Tren ini menandai pergeseran strategi para investor yang mulai melakukan aksi ambil untung pada saham-saham berbasis kecerdasan buatan (AI) dan semikonduktor. Modal kini terlihat berotasi ke sektor-sektor yang dianggap lebih defensif dan stabil, yakni kesehatan, keuangan, serta industri.

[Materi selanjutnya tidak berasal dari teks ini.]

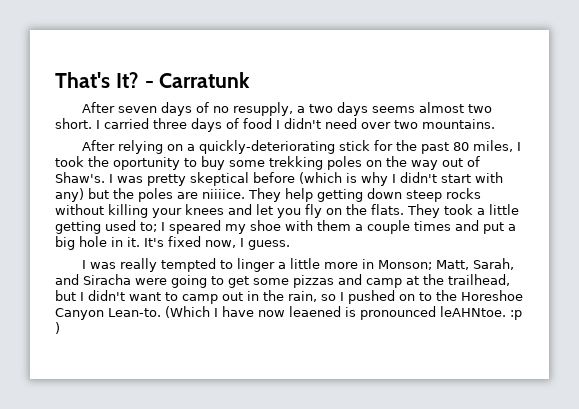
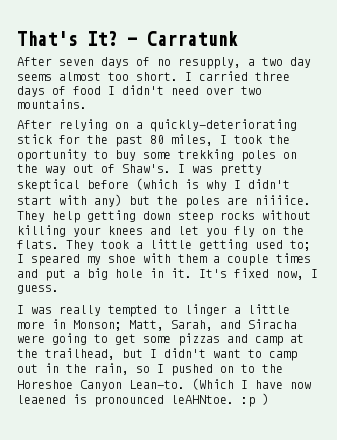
- After seven days of no resupply, a two days seems almost two short.
+ After seven days of no resupply, a two day seems almost too short.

Aksi jual ini juga dipicu oleh sentimen negatif dari pasar Asia, di mana raksasa chip seperti Samsung Electronics dan SK Hynix mengalami penurunan harga saham yang cukup tajam.
Di sisi lain, narasi makroekonomi turut memengaruhi psikologi pasar. Investor kini cenderung menurunkan ekspektasi mereka terhadap kenaikan suku bunga Federal Reserve dalam waktu dekat. Perubahan pandangan ini didorong oleh data pertumbuhan tenaga kerja yang melambat selama periode April hingga Juni, serta penurunan harga minyak mentah global yang memberikan ruang bagi tekanan inflasi untuk mereda.
Sebagai salah satu indeks acuan tertua di dunia, pergerakan Dow Jones yang menembus angka 53.000 baru-baru ini menjadi indikator penting ketahanan pasar. Meski sering dikritik karena komposisi 30 sahamnya yang terbatas, DJIA tetap menjadi instrumen utama dalam mengukur kesehatan ekonomi korporasi AS. Dengan kondisi pasar yang penuh ketidakpastian, para pelaku pasar kini lebih berhati-hati dalam menimbang data ekonomi mendatang, termasuk laporan neraca perdagangan barang AS yang dinanti dalam waktu dekat.